Sensing the devil in the details, Hamas fired back by announcing they had not discussed any “calm” before the prisoner exchange was finished, as they did not want to deprive themselves of the opportunity to capture more soldiers if Israeli aggressions continued.
Thanks to this persistence, Cairo announced that it would offer an initiative to Tel Aviv so that the exchange of prisoners coincides with the start of reconstruction. But a dilemma remains: The PA opposes any reconstruction process that excludes them and will even work to block it.

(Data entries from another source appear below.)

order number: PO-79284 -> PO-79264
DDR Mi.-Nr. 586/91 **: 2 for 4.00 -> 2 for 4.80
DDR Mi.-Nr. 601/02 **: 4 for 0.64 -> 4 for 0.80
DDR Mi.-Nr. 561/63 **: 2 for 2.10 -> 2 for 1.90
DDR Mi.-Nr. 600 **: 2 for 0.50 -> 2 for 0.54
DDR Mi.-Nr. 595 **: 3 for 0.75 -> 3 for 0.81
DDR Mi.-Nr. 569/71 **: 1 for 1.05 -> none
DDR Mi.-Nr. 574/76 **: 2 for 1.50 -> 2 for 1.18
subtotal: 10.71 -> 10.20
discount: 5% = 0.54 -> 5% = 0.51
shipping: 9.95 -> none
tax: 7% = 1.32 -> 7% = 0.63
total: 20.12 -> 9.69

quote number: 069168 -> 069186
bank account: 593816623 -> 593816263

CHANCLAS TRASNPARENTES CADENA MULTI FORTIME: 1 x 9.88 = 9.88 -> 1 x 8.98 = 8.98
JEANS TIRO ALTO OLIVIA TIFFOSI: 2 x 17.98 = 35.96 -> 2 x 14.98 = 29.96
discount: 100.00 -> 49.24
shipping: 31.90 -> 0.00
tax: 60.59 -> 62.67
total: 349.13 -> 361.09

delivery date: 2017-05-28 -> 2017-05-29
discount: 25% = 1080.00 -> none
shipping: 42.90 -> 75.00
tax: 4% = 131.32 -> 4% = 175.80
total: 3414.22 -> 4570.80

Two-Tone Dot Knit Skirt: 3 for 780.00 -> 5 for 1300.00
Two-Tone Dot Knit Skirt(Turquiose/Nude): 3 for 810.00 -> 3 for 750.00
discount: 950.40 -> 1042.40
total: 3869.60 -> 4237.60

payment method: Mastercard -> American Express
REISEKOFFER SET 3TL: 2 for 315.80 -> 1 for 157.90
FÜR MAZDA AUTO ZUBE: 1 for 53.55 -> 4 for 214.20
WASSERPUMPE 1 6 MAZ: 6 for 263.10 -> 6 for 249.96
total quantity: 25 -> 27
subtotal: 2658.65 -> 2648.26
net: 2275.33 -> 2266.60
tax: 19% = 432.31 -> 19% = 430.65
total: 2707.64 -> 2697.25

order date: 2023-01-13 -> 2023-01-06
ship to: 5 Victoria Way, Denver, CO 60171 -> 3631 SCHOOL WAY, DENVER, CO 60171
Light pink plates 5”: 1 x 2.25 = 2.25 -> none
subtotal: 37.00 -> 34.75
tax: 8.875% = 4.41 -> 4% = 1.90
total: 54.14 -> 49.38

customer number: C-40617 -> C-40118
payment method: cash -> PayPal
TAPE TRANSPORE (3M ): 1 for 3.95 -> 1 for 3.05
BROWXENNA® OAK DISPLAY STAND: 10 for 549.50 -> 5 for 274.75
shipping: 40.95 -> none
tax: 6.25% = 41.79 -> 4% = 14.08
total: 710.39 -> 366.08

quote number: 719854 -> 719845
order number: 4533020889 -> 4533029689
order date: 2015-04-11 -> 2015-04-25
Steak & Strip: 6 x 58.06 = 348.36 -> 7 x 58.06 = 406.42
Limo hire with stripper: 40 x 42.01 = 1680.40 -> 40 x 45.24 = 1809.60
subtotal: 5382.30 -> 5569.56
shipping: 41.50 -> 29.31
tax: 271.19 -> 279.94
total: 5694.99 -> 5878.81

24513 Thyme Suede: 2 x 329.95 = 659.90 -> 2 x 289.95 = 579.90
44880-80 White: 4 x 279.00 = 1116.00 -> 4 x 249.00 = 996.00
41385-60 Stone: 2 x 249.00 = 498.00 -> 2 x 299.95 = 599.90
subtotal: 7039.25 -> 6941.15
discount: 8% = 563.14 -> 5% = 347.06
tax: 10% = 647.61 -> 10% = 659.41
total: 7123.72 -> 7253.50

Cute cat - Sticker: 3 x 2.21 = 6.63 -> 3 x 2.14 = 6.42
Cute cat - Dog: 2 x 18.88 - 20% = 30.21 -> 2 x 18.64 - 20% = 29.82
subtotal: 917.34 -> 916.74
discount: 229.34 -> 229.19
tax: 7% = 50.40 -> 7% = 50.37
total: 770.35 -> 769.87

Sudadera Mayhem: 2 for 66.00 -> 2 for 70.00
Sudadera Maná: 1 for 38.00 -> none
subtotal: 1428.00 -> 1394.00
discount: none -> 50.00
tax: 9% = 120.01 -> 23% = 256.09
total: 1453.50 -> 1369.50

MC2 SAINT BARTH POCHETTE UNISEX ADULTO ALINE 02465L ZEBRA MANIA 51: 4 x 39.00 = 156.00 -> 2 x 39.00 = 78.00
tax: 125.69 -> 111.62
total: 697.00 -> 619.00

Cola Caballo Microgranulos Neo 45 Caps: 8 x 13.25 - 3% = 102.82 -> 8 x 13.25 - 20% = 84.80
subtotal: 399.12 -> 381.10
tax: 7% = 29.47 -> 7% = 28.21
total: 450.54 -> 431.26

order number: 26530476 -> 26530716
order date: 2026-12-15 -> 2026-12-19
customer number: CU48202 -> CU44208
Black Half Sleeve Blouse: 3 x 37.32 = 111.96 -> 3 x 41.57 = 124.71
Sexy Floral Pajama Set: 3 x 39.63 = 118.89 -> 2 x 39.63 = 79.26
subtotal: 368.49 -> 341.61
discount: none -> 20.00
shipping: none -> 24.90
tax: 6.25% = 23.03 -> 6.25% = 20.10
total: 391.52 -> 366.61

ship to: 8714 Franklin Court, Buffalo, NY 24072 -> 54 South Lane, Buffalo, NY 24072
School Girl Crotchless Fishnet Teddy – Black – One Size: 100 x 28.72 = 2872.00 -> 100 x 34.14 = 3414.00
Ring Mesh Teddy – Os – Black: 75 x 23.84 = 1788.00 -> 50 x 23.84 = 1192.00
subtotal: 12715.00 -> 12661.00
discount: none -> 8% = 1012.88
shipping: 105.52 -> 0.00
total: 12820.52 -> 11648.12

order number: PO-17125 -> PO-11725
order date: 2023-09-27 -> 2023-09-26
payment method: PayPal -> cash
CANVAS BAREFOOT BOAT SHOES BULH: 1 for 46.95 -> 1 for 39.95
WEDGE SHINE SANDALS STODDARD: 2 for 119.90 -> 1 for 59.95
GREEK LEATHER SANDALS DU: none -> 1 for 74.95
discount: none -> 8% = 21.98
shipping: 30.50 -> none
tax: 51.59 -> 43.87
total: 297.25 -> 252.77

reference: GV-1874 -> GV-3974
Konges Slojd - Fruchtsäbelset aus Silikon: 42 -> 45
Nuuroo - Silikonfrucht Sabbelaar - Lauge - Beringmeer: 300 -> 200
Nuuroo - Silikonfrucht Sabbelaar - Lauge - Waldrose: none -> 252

In the face of this, Egyptian intelligence offered to bypass the PA if Hamas agreed to the first offer: a prolonged calm in Gaza. To this, Hamas replied: “This is not our problem … We await your response.”
After that Egyptian concession, Hamas decided to make the task easier for Cairo and sent a detailed proposal explaining its vision for the Palestinian arena. Days later, the Egyptians rejected this plan, drawing the ire of the entire resistance camp who railed against Egypt’s procrastination in reaching solutions and delaying the reconstruction of Gaza.
It now seems that the discussion of ‘economic means’ has been separated from the issues of a truce, prisoner exchange, or reconstruction initiative. The foreign priorities have been made clear: economic benefits to Egypt and Washington’s demand for “calm.”
The former is evidenced by the commencement of several reconstruction projects in the Gaza Strip that will be headed by the Sons of Sinai Company, said to be secretly owned by Mahmoud El-Sisi, the son of Egyptian President Abdel Fattah El-Sisi. In the past, it was expected that Egypt’s army would facilitate reconstruction with Gazan contractors.
Other “economic means” already underway include an increase in trade activity between Gaza and Egypt, which will provide decent income for the Hamas-run government in Gaza.
But heavy taxes levied by the Egyptian army remain an obstacle to economic recovery, despite Cairo’s promises that it will resolve the issue soon.
Meanwhile, Qatar and Egypt are pressuring Hamas to reduce its demands as a way to “satisfy” the US, in turn allowing Doha and Cairo to ease relations with Hamas.
The Qataris made this clear when they told Hamas that they intend to establish major projects in Gaza – more than from Egypt – but that they have not yet obtained a green light from Washington.
This ‘fantasy’ green light is reportedly contingent on Gaza’s resistance factions effectively laying down their arms, allowing Tel Aviv to focus on other fronts, such as Lebanon, Syria, and Iraq, without the “Gaza headache.”